A weathered key protecting a lost secret, the pronged-ends of a fork, a worn pencil that has seen many pages and the hinges of doors no longer swinging—a rather uncommon grouping of objects—looked at home with one another in the works of art instructor, Mike Marth.

Faculty members of the Concordia College art department had the opportunity to showcase their work at Concordia’s Annual Faculty Art Exhibition on Jan. 17.

The reception was held in the Cyrus M. Running Gallery which begins in the 50-foot skyway connecting the Olin Center with the Francis Frazier Comstock Theater building.
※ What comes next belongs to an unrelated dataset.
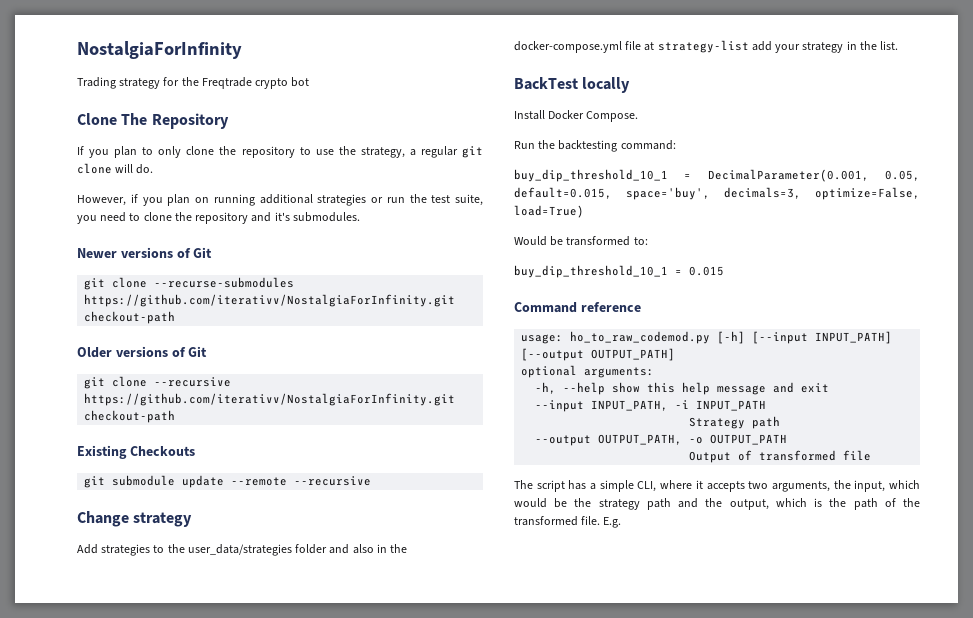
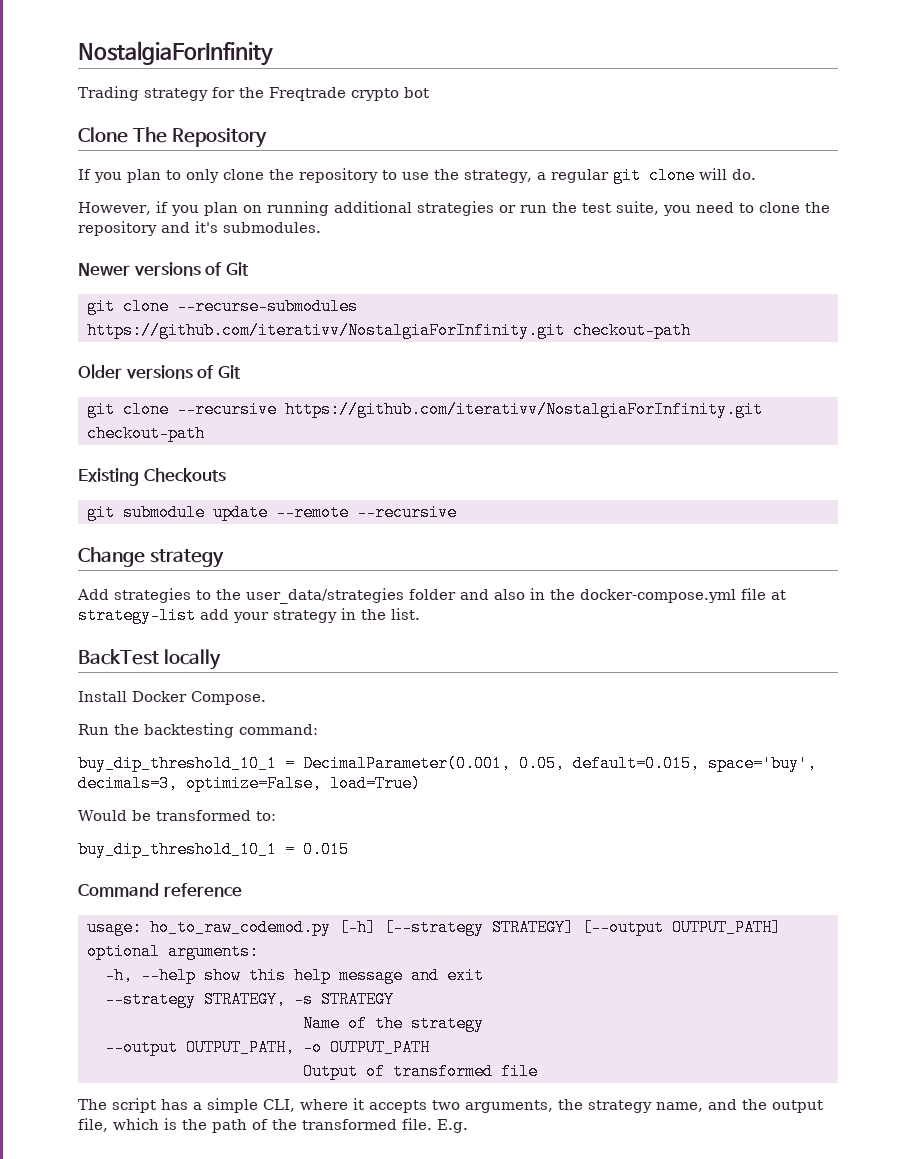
[752,331,893,344] [--input INPUT_PATH] -> [384,919,574,936] [--strategy STRATEGY]
[535,400,767,412] [689,416,781,429] --input INPUT_PATH, -i INPUT_PATH // Strategy path -> [105,991,394,1008] [303,1015,484,1032] --strategy STRATEGY, -s STRATEGY // Name of the strategy
[854,480,920,492] [514,498,769,510] input, which would be the strategy path and the output, -> [588,1099,823,1113] [78,1118,108,1132] strategy name, and the output file,

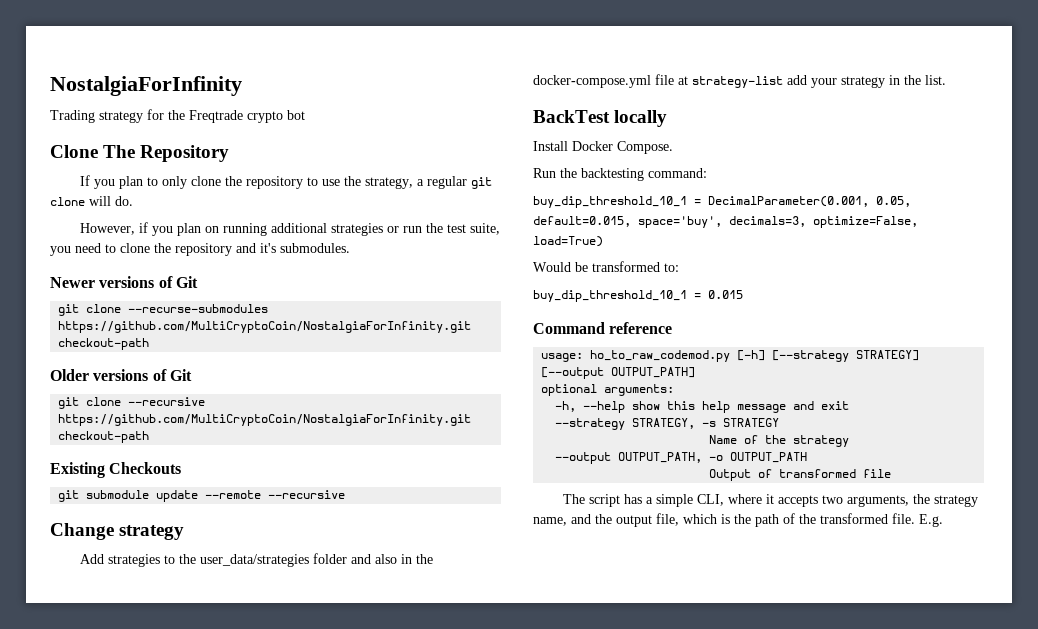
[87,322,565,339] https://github.com/iterativv/NostalgiaForInfinity.git -> [58,321,472,333] https://github.com/MultiCryptoCoin/NostalgiaForInfinity.git
[285,401,763,418] https://github.com/iterativv/NostalgiaForInfinity.git -> [58,414,472,426] https://github.com/MultiCryptoCoin/NostalgiaForInfinity.git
Students and community members of the Fargo-Moorhead area were in the gallery admiring the assortment of artistic creations.

The works of faculty members David Boggs, Heidi Goldberg, Ross Hilgers, Duane Mickelson, Mike Marth and Steven Rezac could be found on display.

Marth, an instructor in the art department, incorporated, what he called, “found-materials”—materials he finds—into his work because they’re “recognizable and familiar,” Marth said. “They’re being presented in different ways.”

The intersection of smooth lines and harsh angles could be seen in the worn, clay sculptures of associate professor Ross Hilgers.

“It’s kind of like a ying-yang marriage of ideas,” Hilgers said. “They’re not necessarily meant to come together, but when they do, it creates very interesting forms.”

Furthermore, Hilgers gave many of his creations an aged appearance by spackling a rustic-metal onto their surfaces.

Despite the apparent choices made in his work, Hilgers described the creative process as being one more of feel than intention.

“A lot of the thinking happens with the hands and the heart . . . a pure reaction to what the material is saying,” Hilgers said.

Not only did the exhibition voice the importance of recreating the way we see the world, it was “inspirational and motivating … a display of the importance of craftsmanship,” said senior Ashley Dedin, an art and philosophy double major.

Dedin expressed her interest in seeing professors as working artists, an idea echoed by both Marth and Hilgers.

“It shows that we’re working artists, not just in-theory,” Marth said.

“It’s something that permeates everything I do and think about all the time,” Hilgers said. “I hope it’s encouraging to them.”

The gallery will remain open to the public Mondays through Fridays from 9 a.m. to 4:30 p.m., but it will be closed during mid-semester recess Feb. 25 to March 4.